About mqureshi

mqureshi · ‎08-04-2017

@Kent Brodie I am assuming you run major compactions probably once a week or some regular schedule. So that is not an issue. Do you have a lot of snapshots? Here is how snapshots work. When you create a snapshot, it only captures metadata at that point in time. So in case you ever have to restore to that point in time, you restore snapshot. Through metadata that was captured, Snapshot knows which data to restore. Now, as HBase is running, you might be deleting data. Usually when Major compaction runs, your deleted data is gone for good. Disk space is recovered. However, if you have Snapshots created which are pointing to data that is being deleted, HBase will not delete that data because what if you trying to recover to that particular point in time by restoring the snapshot? So, in that case, the data that snapshot is pointing to is moved to archive folder. The more Snapshots you have, the more archive folder will grow as needed by Snapshots. I can only guess, but a reasonable guess of what you are seeing is that you have too many snapshots.

mqureshi · ‎08-04-2017

@Mohammedfahim Pathan You assign queues when you run your jobs. For example in spark you can specify --queue parameter. In YARN configuration you specify ACL on who is part of the queue. This can be users that are running those "tools". So you cannot say that a queue is meant for "Hive", but when you limit a queue to a group using Hive only, then in a way you achieve your purpose. <property> <name>yarn.scheduler.capacity.queue-mappings</name> <value>u:user1:queue1,g:group1:queue2,u:%user:%user,u:user2:%primary_group</value> <description> Here, <user1> is mapped to <queue1>, <group1> is mapped to <queue2>, maps users to queues with the same name as user, <user2> is mapped to queue name same as <primary group> respectively. The mappings will be evaluated from left to right, and the first valid mapping will be used. </description> </property>

mqureshi · ‎07-31-2017

@younes kafi Please see replies inline below: 1/ Should Kafka brokers be located within the same data nodes, or should they be on separate nodes? Which way is better in term of performance ? Is it possible to have Kafka on a datanode when Kafka is installed using HDF? Is this for production? Before answering I would suggest you engage someone from you local Hortonworks Account team to help you answer these questions. Depending on your data ingest, you might need dedicated Kafka servers. In other cases you may co locate Kafka on data nodes (rarely happens in production unless its something very small). Even when you co locate Kafka on data nodes, make sure you give it dedicated nodes and its own Zookeeper. Kafka must have its own Zookeeper. Also Zookeeper should have its own disks. Not large capacity disks but its own disks. 2/ Can Kafka and NiFi shares the same zookeeper or should Kafka have its own ZK used exclusively by Kafka? Ideally you don't want Zookeeper to be shared. Kafka should get its own Zookeeper. That being said, in my personal opinion, sharing Zookeeper with Nifi will be okay. Just don't add any new component beyond these two to Zookeeper dedicated for Kafka. 3/ Does the installation of NiFi by HDF(ambari) apply the needed system requirements such as max files handles, max forked processes ...or should theses requirement be done before proceeding to the installation by ambari? No, when Ambari is managing Nifi, it enables you to configure Nifi. IT is not going to make OS level changes. Imagine you make OS level changes from Nifi which affects everything else on that server. You don't want that. 4/ Is it possible to have a node that belong to both a HDF and HDP clusters at the same time with same ambari agent running on the node ? Two things here. New version of Ambari manages both HDP and HDF. And yes you can install HDF services on HDP cluster. Please see the following link. https://docs.hortonworks.com/HDPDocuments/HDF3/HDF-3.0.0/bk_installing-hdf-and-hdp/content/install-hdp.html

mqureshi · ‎07-30-2017

@Himanshu Mishra Go to HBase shell, and run "describe test". This will show you how table was created in HBase.

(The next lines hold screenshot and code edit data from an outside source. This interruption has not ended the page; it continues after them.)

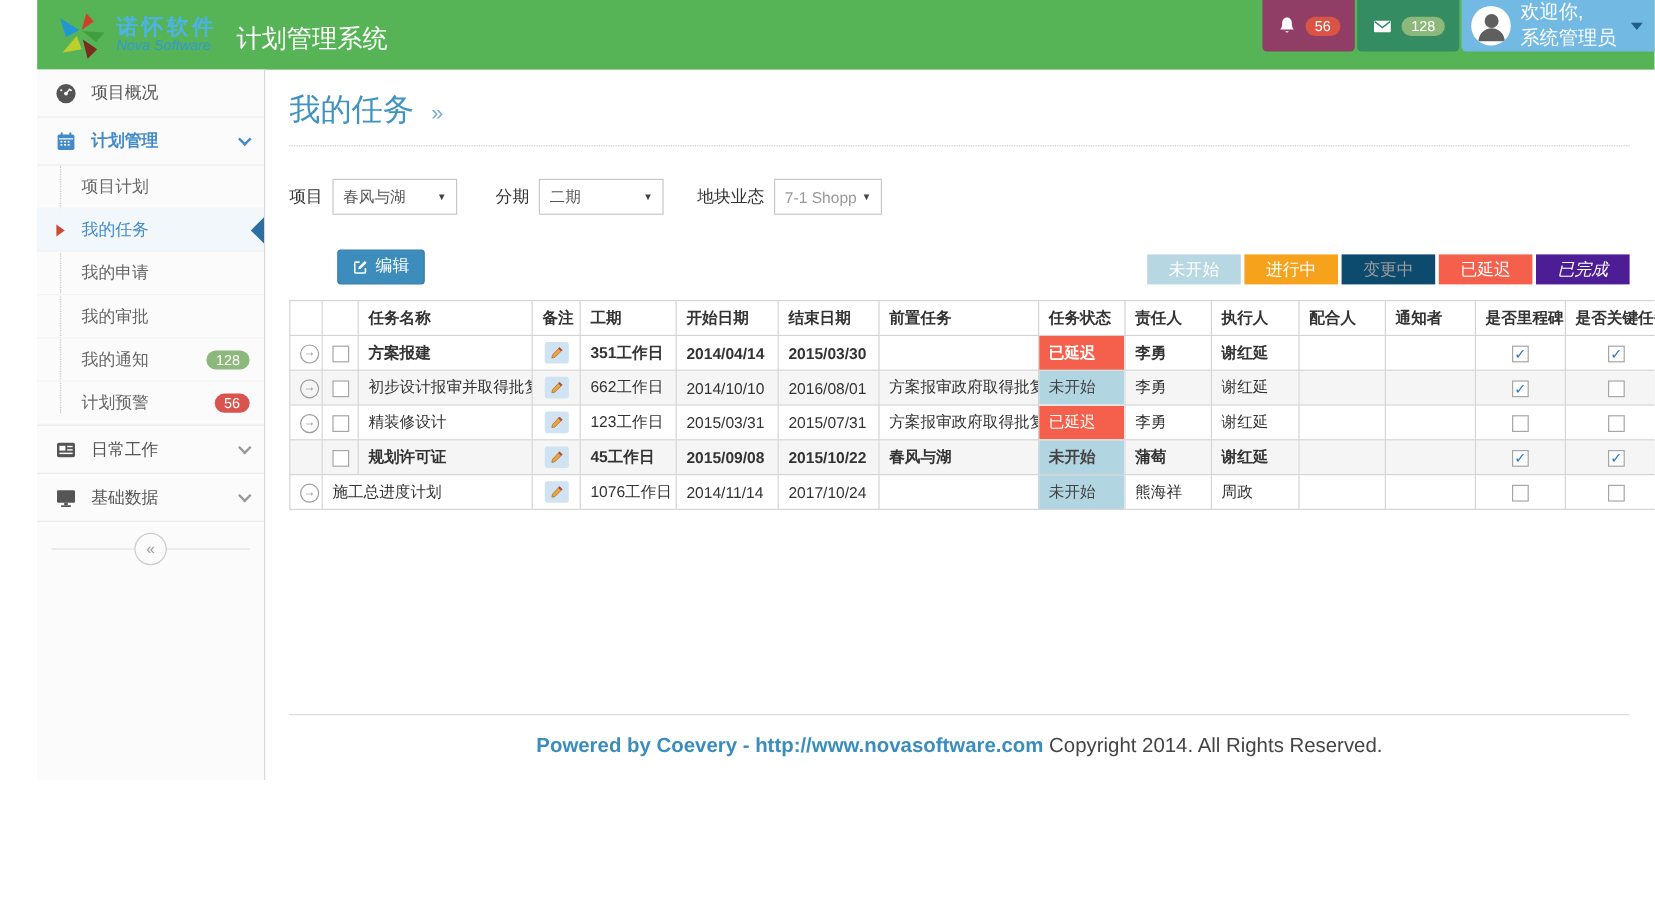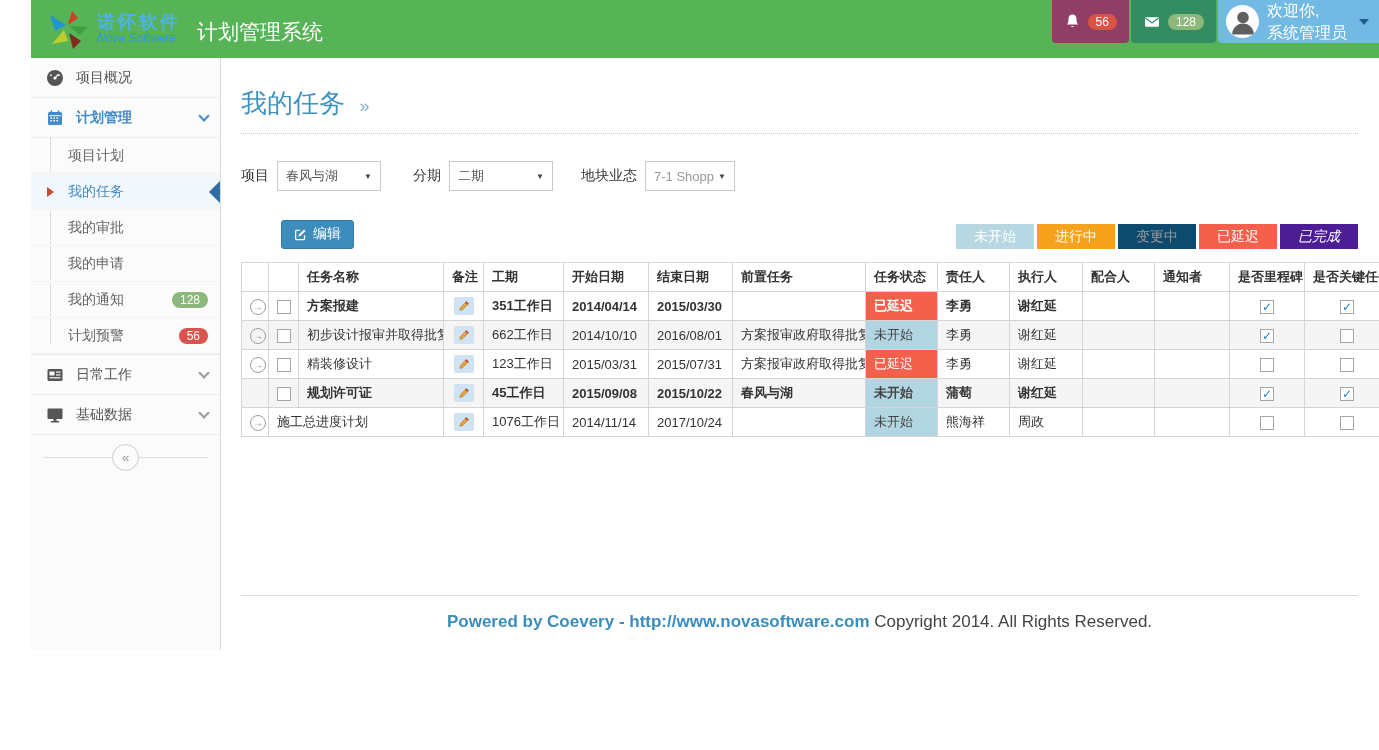--- a/index.html
+++ b/index.html
@@ -37,21 +37,21 @@
   .subitem.active .sub-label { color:#418bca; }
   .red-marker { position:absolute; left:16px; width:0; height:0; border-top:5px solid transparent; border-bottom:5px solid transparent; border-left:7px solid #cc4b38; }
   .blue-flag { position:absolute; right:0; width:0; height:0; border-top:11px solid transparent; border-bottom:11px solid transparent; border-right:11px solid #2d6ea4; }
   .side-badge { margin-left:auto; margin-right:12px; color:#fff; font-size:12px; border-radius:9px; padding:1px 8px; }
   .collapse-row { position:relative; height:44px; display:flex; align-items:center; justify-content:center; }
   .collapse-row::before { content:""; position:absolute; left:12px; right:12px; top:50%; border-top:1px solid #e0e0e0; }
   .collapse-btn { position:relative; width:27px; height:27px; border-radius:50%; border:1px solid #ccc; background:#fbfbfb; color:#999; font-size:13px; display:flex; align-items:center; justify-content:center; cursor:pointer; }
 
   
   .main { flex:1; display:flex; flex-direction:column; padding:0 21px 0 20px; background:#fff; min-width:0; }
-  .page-head { margin-top:28px; padding-bottom:12px; border-bottom:1px dotted #c9c9c9; }
+  .page-head { margin-top:16px; padding-bottom:12px; border-bottom:1px dotted #c9c9c9; }
   .page-title { font-size:26px; color:#4093c0; display:inline; }
   .crumb-arrow { font-size:18px; color:#7bb0d2; margin-left:10px; }
 
   .filters { margin-top:27px; display:flex; align-items:center; }
   .f-label { font-size:14px; color:#333; }
   .select { width:104px; height:30px; border:1px solid #c9c9c9; background:#fff; display:flex; align-items:center; padding:0 8px; margin-left:8px; font-size:13px; color:#555; cursor:pointer; }
   .select .sel-val { flex:1; white-space:nowrap; overflow:hidden; }
   .select .sel-caret { font-size:8px; color:#444; margin-left:4px; }
   .select.narrow { width:90px; }
   .select .muted { color:#999; }
@@ -165,24 +165,24 @@
       <div class="submenu">
         <div class="subitem">
           <span class="sub-label">项目计划</span>
         </div>
         <div class="subitem active">
           <span class="red-marker"></span>
           <span class="sub-label">我的任务</span>
           <span class="blue-flag"></span>
         </div>
         <div class="subitem">
+          <span class="sub-label">我的申请</span>
+        </div>
+        <div class="subitem">
           <span class="sub-label">我的审批</span>
-        </div>
-        <div class="subitem">
-          <span class="sub-label">我的申请</span>
         </div>
         <div class="subitem">
           <span class="sub-label">我的通知</span>
           <span class="side-badge" style="background: rgb(140, 184, 124);">128</span>
         </div>
         <div class="subitem">
           <span class="sub-label">计划预警</span>
           <span class="side-badge" style="background: rgb(217, 83, 79);">56</span>
         </div>
       </div>

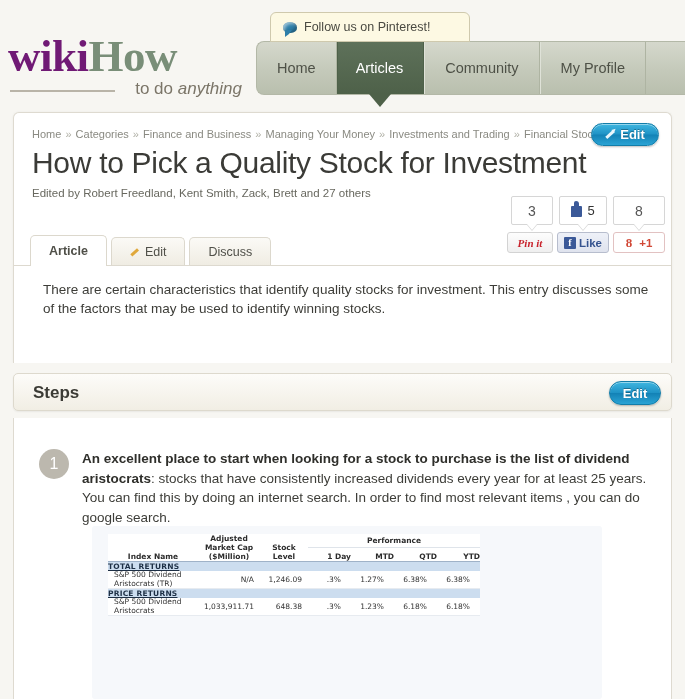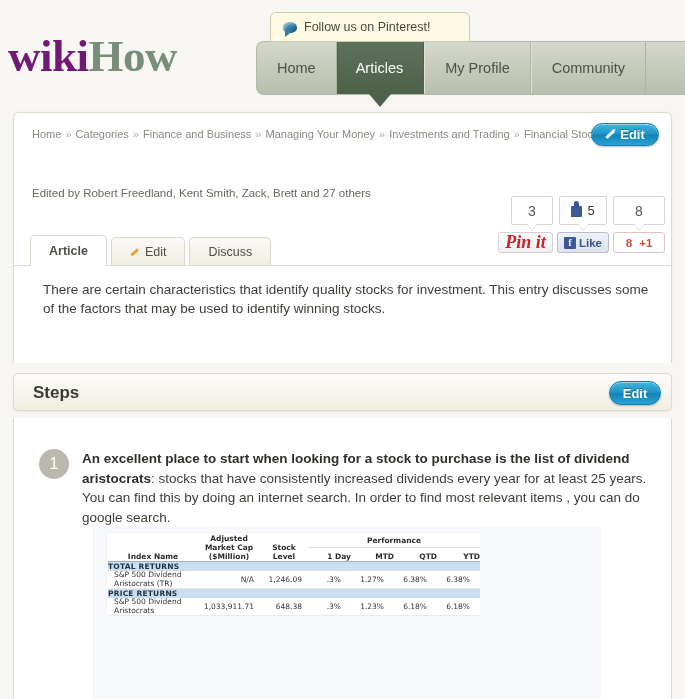--- a/index.html
+++ b/index.html
@@ -266,28 +266,28 @@
   .sbtn {
     height: 21px;
     border-radius: 3px;
     display: flex;
     align-items: center;
     justify-content: center;
     font-size: 11.5px;
     padding: 0 6px;
   }
   .sbtn-pin {
-    width: 55px;
+    width: 46px;
     background: linear-gradient(to bottom,#fdfdfd,#efefef);
     border: 1px solid #d3d3d3;
     color: #c8232c;
     font-family: "Liberation Serif", serif;
     font-style: italic;
     font-weight: bold;
-    font-size: 18px;
+    font-size: 11px;
   }
   .sbtn-fb {
     width: 52px;
     background: linear-gradient(to bottom,#eef1f8,#dfe3ee);
     border: 1px solid #b7bdcd;
     color: #35538f;
     font-weight: bold;
     gap: 3px;
   }
   .fb-f {
@@ -468,20 +468,21 @@
     background: #fff;
     vertical-align: bottom;
   }
   .sect-row td {
     background: #ccddef;
     font-weight: bold;
     font-size: 7.5px;
     padding: 4px 6px;
     letter-spacing: .2px;
     color: #1d2f45;
+    text-decoration: underline;
   }
   .data-row td {
     padding: 5px 4px;
     border-bottom: 1px solid #e7ebf0;
     font-size: 7.5px;
     color: #333;
     vertical-align: middle;
   }
   .data-row td.name {
     padding-left: 6px;
@@ -495,39 +496,40 @@
   .col-lvl { width: 48px; }
   .col-p   { width: 43px; }
 </style>
 </head>
 <body>
 
 <div class="header">
 
   <div class="logo-block">
     <div class="logo-word"><span class="logo-wiki">wiki</span><span class="logo-how">How</span></div>
+    <div class="logo-tag"><span>to do </span><span class="ital">anything</span></div>
   </div>
 
   <div class="pin-tip">
     <span class="pin-bubble"></span>
     <span>Follow us on Pinterest!</span>
   </div>
 
   <div class="nav">
     <div class="nav-item">
         <span>Home</span>
       </div>
     <div class="nav-item active">
         <span>Articles</span>
       </div>
     <div class="nav-item">
+        <span>Community</span>
+      </div>
+    <div class="nav-item">
         <span>My Profile</span>
-      </div>
-    <div class="nav-item">
-        <span>Community</span>
       </div>
   </div>
 </div>
 
 <div class="card">
 
   <div class="breadcrumb">
     <span class="crumb">Home</span>
     <span class="sep">»</span>
     <span class="crumb">Categories</span>
@@ -539,20 +541,21 @@
     <span class="crumb">Investments and Trading</span>
     <span class="sep">»</span>
     <span class="crumb">Financial Stocks</span>
   </div>
 
   <div class="btn-edit btn-edit-top">
     <span class="pencil"></span>
     <span>Edit</span>
   </div>
 
+  <h1 class="page-title">How to Pick a Quality Stock for Investment</h1>
   <div class="byline">Edited by Robert Freedland, Kent Smith, Zack, Brett and 27 others</div>
 
   <div class="social">
     <div class="social-counts">
       <div class="count-box count-pin">
         <span>3</span>
       </div>
       <div class="count-box count-fb">
         <span class="thumb"></span>
         <span class="fb-num">5</span>

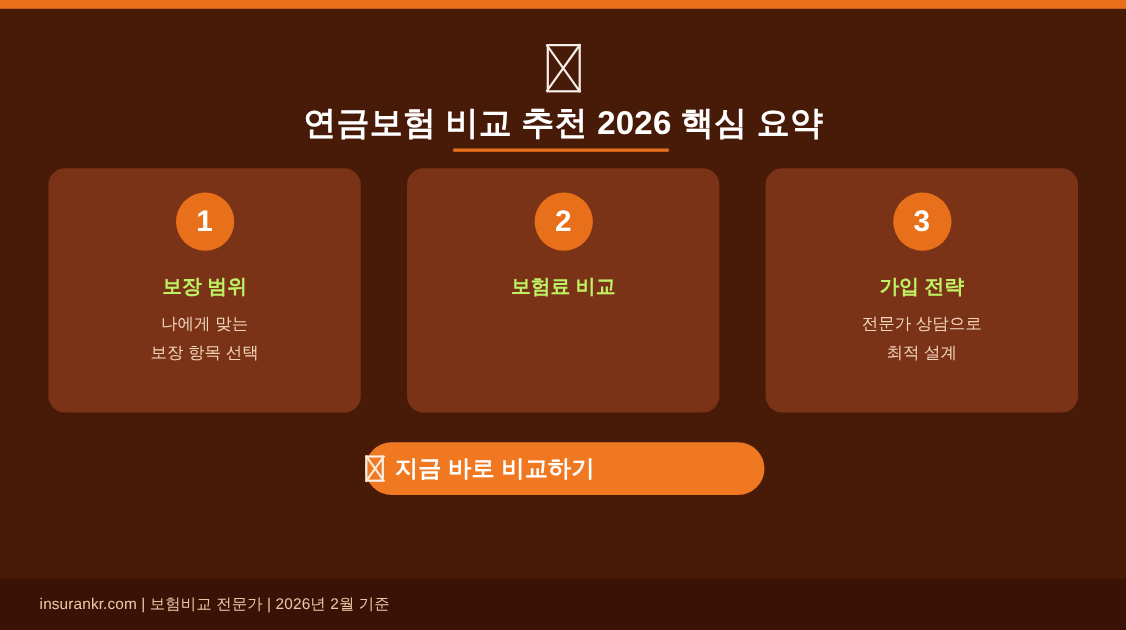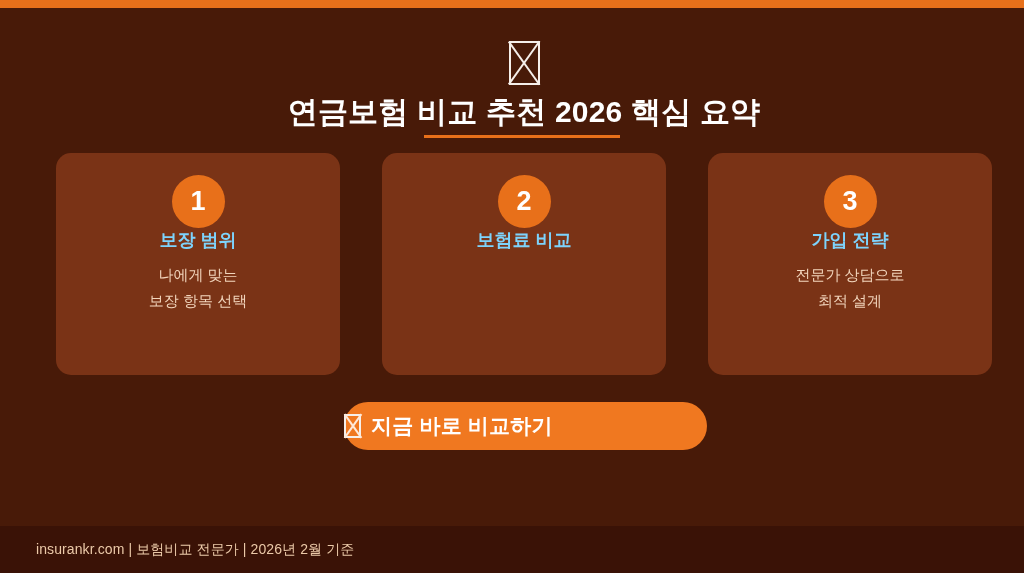--- a/index.html
+++ b/index.html
@@ -21,21 +21,21 @@
     position: absolute;
     top: 0; left: 0;
     width: 1024px;
     height: 8px;
     background: #E8701A;
   }
 
   
   .stage {
     position: absolute;
-    top: 8px; left: 12px;
+    top: 8px; left: 0;
     width: 824px;
     height: 518px;
   }
 
   
   .header {
     position: absolute;
     top: 0; left: 0;
     width: 1024px;
     text-align: center;
@@ -128,23 +128,24 @@
     border-radius: 50%;
     background: #E8701A;
     margin: 0 auto;
     color: #FFFFFF;
     font-size: 27px;
     font-weight: bold;
     line-height: 53px;
     text-align: center;
   }
   .card-title {
+    margin-top: 20px;
     font-size: 18px;
     font-weight: bold;
-    color: #7dd3fc;
+    color: #bef264;
     line-height: 24px;
   }
   .card-body {
     margin-top: 10px;
     font-size: 15px;
     color: #F2D5BC;
     line-height: 26px;
   }
   .card-body span { display: block; }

A better way to create tables in Phoenix is to follow the following convention: CREATE TABLE TEST (MYKEY VARCHAR NOT NULL PRIMARY KEY, A.COL1 VARCHAR, A.COL2 VARCHAR, B.COL3 VARCHAR) Above statement will create two column families "A" and "B" with qualifies "Col1" and "Col2" in column family A and "col3" in column family B. When you create tables from Phoenix, it also adds an empty key-value for each row so queries work in a SQL like fashion without requiring you to write all projections in your query. Following link describes how columns are mapped from Phoenix to HBase. https://phoenix.apache.org/faq.html#How_I_map_Phoenix_table_to_an_existing_HBase_tablention

mqureshi · ‎07-25-2017

@PJ These directories exists on journal nodes if that's what you are using or whatever disk you will specify in ambari for namenode when you do your install. I think you will find the following link helpful. https://hortonworks.com/blog/hdfs-metadata-directories-explained/

mqureshi · ‎07-25-2017

@PJ If you are just looking for redundancy then it is achieved by writing namenode metadata on journal nodes (typically three), and both standby and active name node point to same journal nodes. When active namenode goes down, Zookeeper, simply needs to make standby node active and it already pointing to same data which is replicated on three journal nodes. If you don't have journal nodes and you have only one namenode, then your namenode metadata is written only once but here it is recommended that you use RAID 10 array so one disk failure is not going to result in data loss. To answer your question whether two copies of metadata are present, the answer is it depends. If you are using RAID 10 then your disk array is making a copy of blocks but that's not really a copy in the sense you are asking. If High Availability is enabled and you are using journal nodes, then you do have three copies of metadata available on three different nodes.

mqureshi · ‎07-20-2017

@Dhiraj What is your question? There is enough online material available if you just want to know the differences between the two. Following is a good article that summarizes the two approaches and help guides which approach to use when. https://community.hortonworks.com/articles/2473/rolling-upgrade-express-upgrade-in-ambari.html

mqureshi · ‎07-19-2017

@Bala Vignesh N V Have you tried doing groupByKey(), reduceByKey or aggregate()?

mqureshi · ‎07-19-2017

@Jobin George Can you shutdown the cluster, then delete your flow file from node 4, then add the node in Ambari, before starting verify new flow file is not there and then start the cluster. I know this is wrong because we should be able to add a node without bringing the cluster down but I just want to see what might make it work.

mqureshi · ‎07-19-2017

@Bala Vignesh N V It may be your first line and not the subtract function. try removing one extra slash from your hdfs path. Badically use the following: sc.textFile("hdfs://data/spark/genome-tags.csv") or if you haven't provided hadoop config before then use the following: sc.textFile("hdfs://<namenode uri>:8020/data/spark/genome-tags.csv")

Online	Offline
Last Visited	‎10-31-2017 03:17 AM

Member Since	‎06-07-2016 09:05 AM
Last Visited	‎10-31-2017 03:17 AM
Posts	923
Kudos received	310

Cloudera Community

Re: YARN recommended configuration

Re: How to resolve for NULL values when they are c...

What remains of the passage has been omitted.